The task
Copy everything in the records exactly; the pictures stay out.
━━━━━━━━━━━━━━━━
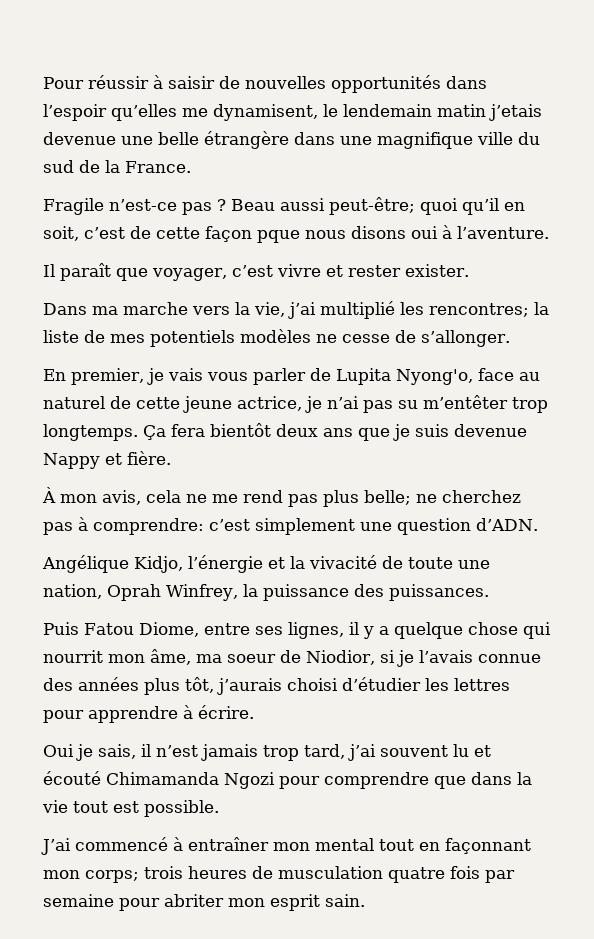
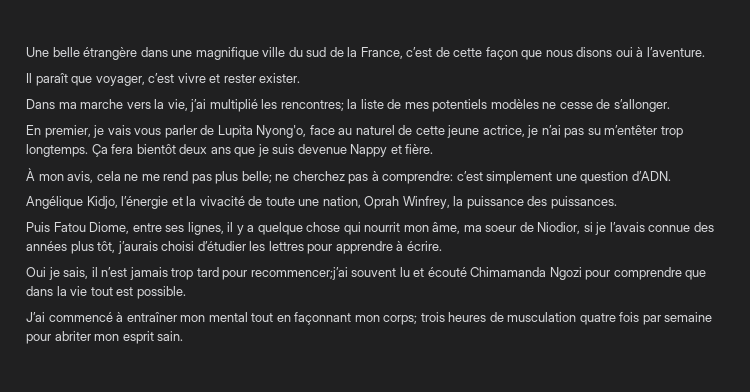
- Pour réussir à saisir de nouvelles opportunités dans l’espoir qu’elles me dynamisent, le lendemain matin j’etais devenue une belle étrangère dans une magnifique ville du sud de la France.
- Fragile n’est-ce pas ? Beau aussi peut-être; quoi qu’il en soit, c’est de cette façon pque nous disons oui à l’aventure.
+ Une belle étrangère dans une magnifique ville du sud de la France, c’est de cette façon que nous disons oui à l’aventure.
- Oui je sais, il n’est jamais trop tard, j’ai souvent lu et écouté Chimamanda Ngozi pour comprendre que dans la vie tout est possible.
+ Oui je sais, il n’est jamais trop tard pour recommencer;j’ai souvent lu et écouté Chimamanda Ngozi pour comprendre que dans la vie tout est possible.

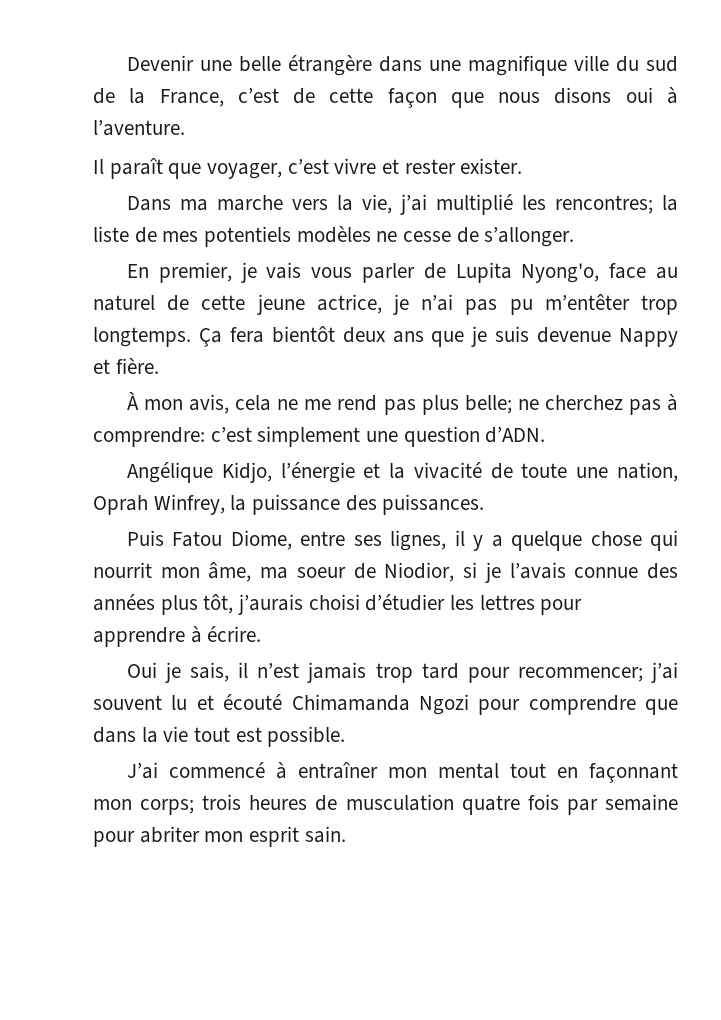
- Une belle étrangère dans une magnifique ville du sud de la France, c’est de cette façon que nous disons oui à l’aventure.
+ Devenir une belle étrangère dans une magnifique ville du sud de la France, c’est de cette façon que nous disons oui à l’aventure.
- En premier, je vais vous parler de Lupita Nyong'o, face au naturel de cette jeune actrice, je n’ai pas su m’entêter trop longtemps.
+ En premier, je vais vous parler de Lupita Nyong'o, face au naturel de cette jeune actrice, je n’ai pas pu m’entêter trop longtemps.
- Oui je sais, il n’est jamais trop tard pour recommencer;j’ai souvent lu et écouté Chimamanda Ngozi pour comprendre que dans la vie tout est possible.
+ Oui je sais, il n’est jamais trop tard pour recommencer; j’ai souvent lu et écouté Chimamanda Ngozi pour comprendre que dans la vie tout est possible.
━━━━━━━━━━━━━━━━
Response area
- Pour réussir à saisir de nouvelles opportunités dans l’espoir qu’elles me dynamisent, le lendemain matin j’etais devenue une belle étrangère dans une magnifique ville du sud de la France.
- Fragile n’est-ce pas ? Beau aussi peut-être; quoi qu’il en soit, c’est de cette façon pque nous disons oui à l’aventure.
+ Une belle étrangère dans une magnifique ville du sud de la France, c’est de cette façon que nous disons oui à l’aventure.
- Oui je sais, il n’est jamais trop tard, j’ai souvent lu et écouté Chimamanda Ngozi pour comprendre que dans la vie tout est possible.
+ Oui je sais, il n’est jamais trop tard pour recommencer;j’ai souvent lu et écouté Chimamanda Ngozi pour comprendre que dans la vie tout est possible.

- Une belle étrangère dans une magnifique ville du sud de la France, c’est de cette façon que nous disons oui à l’aventure.
+ Devenir une belle étrangère dans une magnifique ville du sud de la France, c’est de cette façon que nous disons oui à l’aventure.
- En premier, je vais vous parler de Lupita Nyong'o, face au naturel de cette jeune actrice, je n’ai pas su m’entêter trop longtemps.
+ En premier, je vais vous parler de Lupita Nyong'o, face au naturel de cette jeune actrice, je n’ai pas pu m’entêter trop longtemps.
- Oui je sais, il n’est jamais trop tard pour recommencer;j’ai souvent lu et écouté Chimamanda Ngozi pour comprendre que dans la vie tout est possible.
+ Oui je sais, il n’est jamais trop tard pour recommencer; j’ai souvent lu et écouté Chimamanda Ngozi pour comprendre que dans la vie tout est possible.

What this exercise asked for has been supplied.